** What the task asks **
Scan the records below and say how many lines include the word "down", giving no other text.

BEGIN Records supplied

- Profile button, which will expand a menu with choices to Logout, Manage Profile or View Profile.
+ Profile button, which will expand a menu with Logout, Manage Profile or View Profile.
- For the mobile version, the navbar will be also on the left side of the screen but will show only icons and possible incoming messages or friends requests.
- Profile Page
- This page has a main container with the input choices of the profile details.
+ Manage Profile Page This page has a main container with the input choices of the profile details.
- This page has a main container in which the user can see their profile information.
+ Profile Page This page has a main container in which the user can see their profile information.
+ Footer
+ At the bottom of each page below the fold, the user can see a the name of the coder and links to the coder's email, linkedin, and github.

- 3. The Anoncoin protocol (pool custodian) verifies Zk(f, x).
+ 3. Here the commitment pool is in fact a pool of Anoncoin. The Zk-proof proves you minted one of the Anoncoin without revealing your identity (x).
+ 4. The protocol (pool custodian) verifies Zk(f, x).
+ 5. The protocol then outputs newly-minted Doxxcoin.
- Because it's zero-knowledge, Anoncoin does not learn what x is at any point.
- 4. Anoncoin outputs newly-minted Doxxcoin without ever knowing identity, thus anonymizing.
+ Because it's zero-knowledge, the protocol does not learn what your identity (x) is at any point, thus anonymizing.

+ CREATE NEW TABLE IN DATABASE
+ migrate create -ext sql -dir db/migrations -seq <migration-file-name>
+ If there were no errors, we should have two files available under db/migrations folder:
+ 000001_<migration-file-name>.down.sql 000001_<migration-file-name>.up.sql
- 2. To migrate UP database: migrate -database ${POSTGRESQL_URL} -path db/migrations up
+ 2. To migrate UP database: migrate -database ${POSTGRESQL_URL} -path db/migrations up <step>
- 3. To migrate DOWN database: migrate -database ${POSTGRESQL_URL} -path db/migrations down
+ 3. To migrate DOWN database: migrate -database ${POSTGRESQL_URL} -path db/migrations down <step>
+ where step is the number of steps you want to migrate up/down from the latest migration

END Records supplied

** Expected output **
4